ASSIGNED TASK - Working from the listing below, pick each line containing the word "Sans" and copy it.

(RECORDS FOR PROCESSING)

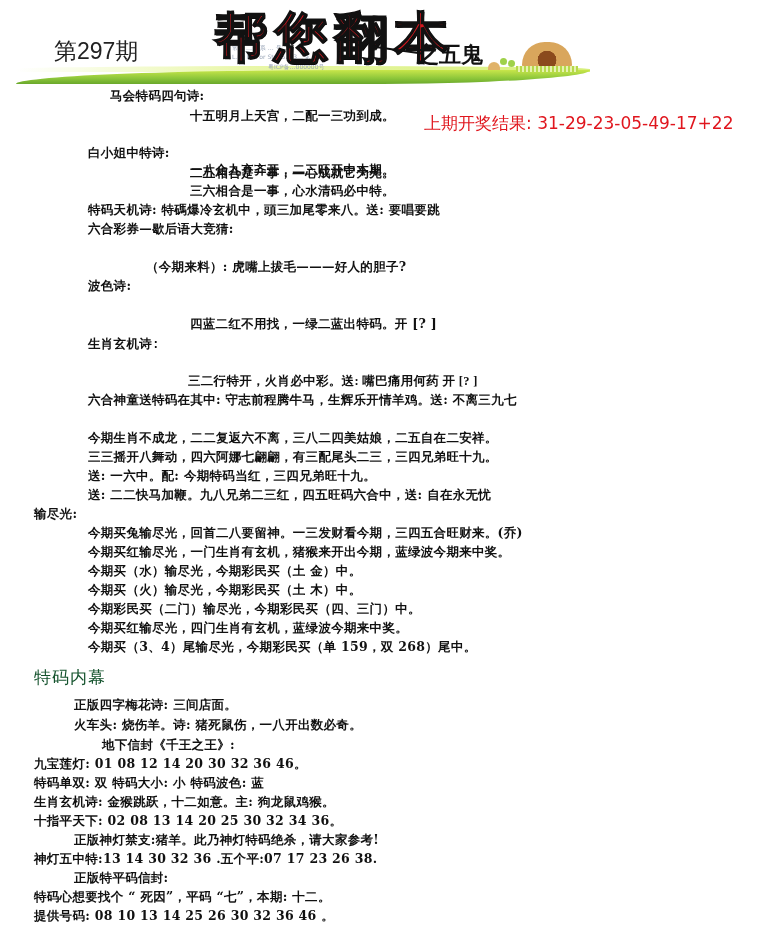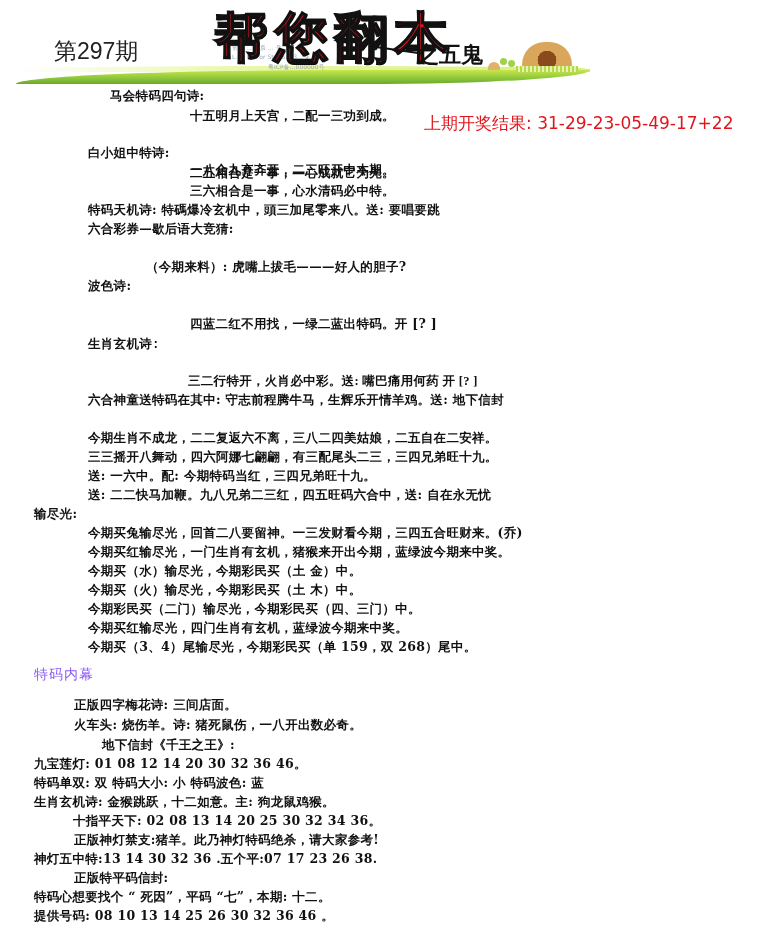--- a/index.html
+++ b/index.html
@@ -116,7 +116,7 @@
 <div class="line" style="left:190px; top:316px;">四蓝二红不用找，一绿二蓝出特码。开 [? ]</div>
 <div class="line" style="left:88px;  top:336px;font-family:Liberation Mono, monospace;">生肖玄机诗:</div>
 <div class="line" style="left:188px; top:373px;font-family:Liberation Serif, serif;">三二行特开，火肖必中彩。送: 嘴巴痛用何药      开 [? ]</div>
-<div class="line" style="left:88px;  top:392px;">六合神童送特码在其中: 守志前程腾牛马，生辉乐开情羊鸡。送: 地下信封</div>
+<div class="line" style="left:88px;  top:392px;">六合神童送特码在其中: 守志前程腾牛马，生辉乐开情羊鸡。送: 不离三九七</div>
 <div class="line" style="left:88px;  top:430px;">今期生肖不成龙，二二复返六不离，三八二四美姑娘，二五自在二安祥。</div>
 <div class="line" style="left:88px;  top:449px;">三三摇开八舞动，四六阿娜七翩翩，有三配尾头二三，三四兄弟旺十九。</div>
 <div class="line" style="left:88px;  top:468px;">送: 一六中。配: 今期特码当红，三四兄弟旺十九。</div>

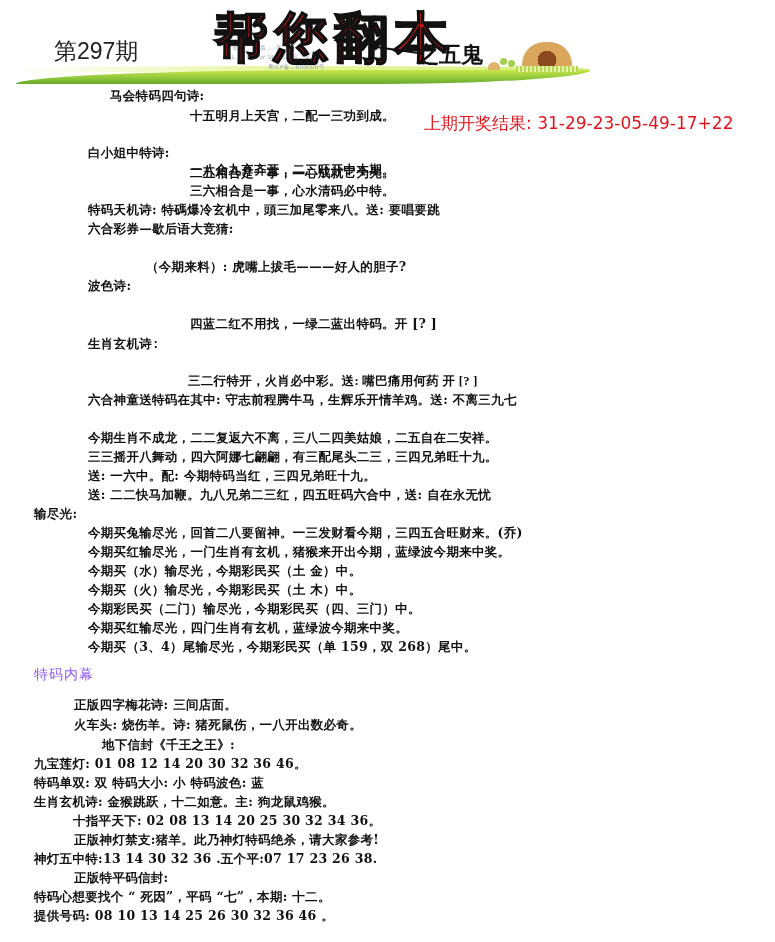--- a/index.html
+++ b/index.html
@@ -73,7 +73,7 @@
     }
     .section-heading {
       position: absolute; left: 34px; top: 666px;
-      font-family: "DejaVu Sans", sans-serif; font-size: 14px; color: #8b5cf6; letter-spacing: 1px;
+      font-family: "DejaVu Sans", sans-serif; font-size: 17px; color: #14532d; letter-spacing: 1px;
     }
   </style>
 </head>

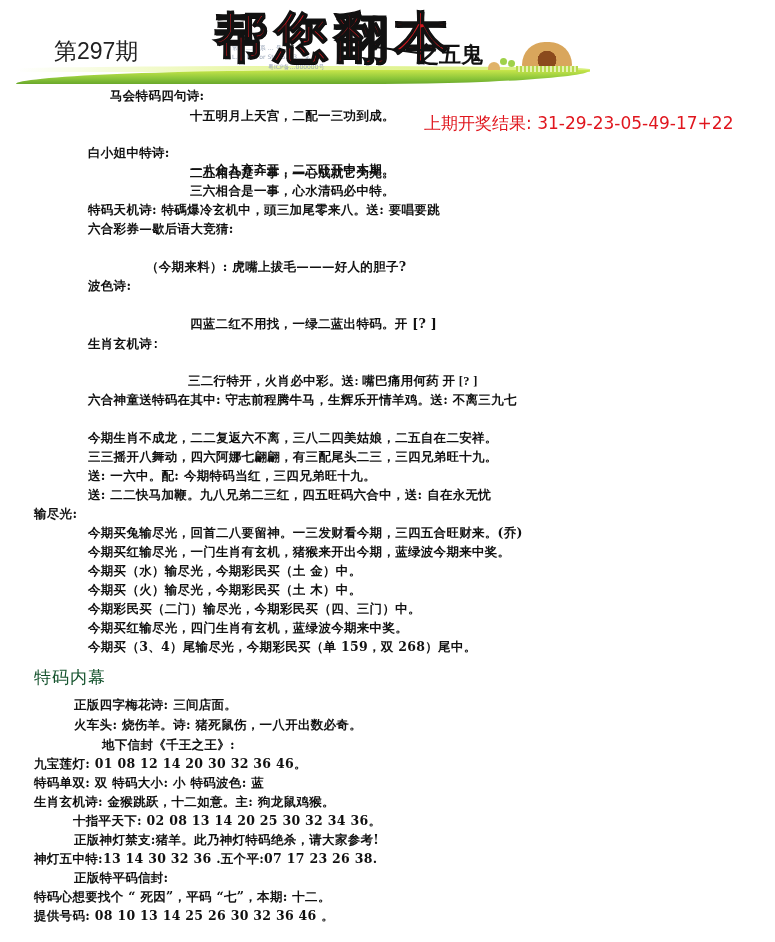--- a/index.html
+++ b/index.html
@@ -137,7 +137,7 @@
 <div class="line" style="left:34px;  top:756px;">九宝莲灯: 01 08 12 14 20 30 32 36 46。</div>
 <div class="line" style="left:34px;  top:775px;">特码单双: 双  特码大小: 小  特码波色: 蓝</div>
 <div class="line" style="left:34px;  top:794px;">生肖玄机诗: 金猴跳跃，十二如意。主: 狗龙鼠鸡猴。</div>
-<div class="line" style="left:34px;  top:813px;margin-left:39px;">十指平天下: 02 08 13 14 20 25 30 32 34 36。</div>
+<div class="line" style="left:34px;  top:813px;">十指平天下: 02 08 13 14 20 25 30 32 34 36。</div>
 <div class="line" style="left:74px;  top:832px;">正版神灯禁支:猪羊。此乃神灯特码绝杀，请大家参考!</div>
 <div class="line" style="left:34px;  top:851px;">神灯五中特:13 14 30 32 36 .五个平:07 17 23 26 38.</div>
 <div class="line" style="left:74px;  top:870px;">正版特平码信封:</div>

(End RECORDS FOR PROCESSING)
(RECORDS FOR PROCESSING)

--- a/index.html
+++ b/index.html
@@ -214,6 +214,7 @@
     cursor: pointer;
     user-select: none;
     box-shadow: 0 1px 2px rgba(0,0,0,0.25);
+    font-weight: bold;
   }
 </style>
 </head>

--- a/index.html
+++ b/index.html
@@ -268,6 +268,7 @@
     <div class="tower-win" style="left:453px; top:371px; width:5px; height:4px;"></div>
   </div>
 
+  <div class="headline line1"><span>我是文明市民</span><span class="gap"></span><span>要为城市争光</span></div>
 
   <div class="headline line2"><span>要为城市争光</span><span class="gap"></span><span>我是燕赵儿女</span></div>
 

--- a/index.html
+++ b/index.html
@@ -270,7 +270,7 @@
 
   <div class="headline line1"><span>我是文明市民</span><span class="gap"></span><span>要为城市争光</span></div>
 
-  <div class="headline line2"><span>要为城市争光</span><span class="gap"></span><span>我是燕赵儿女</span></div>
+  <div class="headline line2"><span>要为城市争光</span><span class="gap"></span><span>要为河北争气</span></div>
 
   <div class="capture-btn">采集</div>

(End RECORDS FOR PROCESSING)

ANSWER SECTION -
-      font-family: "DejaVu Sans", sans-serif; font-size: 14px; color: #8b5cf6; letter-spacing: 1px;
+      font-family: "DejaVu Sans", sans-serif; font-size: 17px; color: #14532d; letter-spacing: 1px;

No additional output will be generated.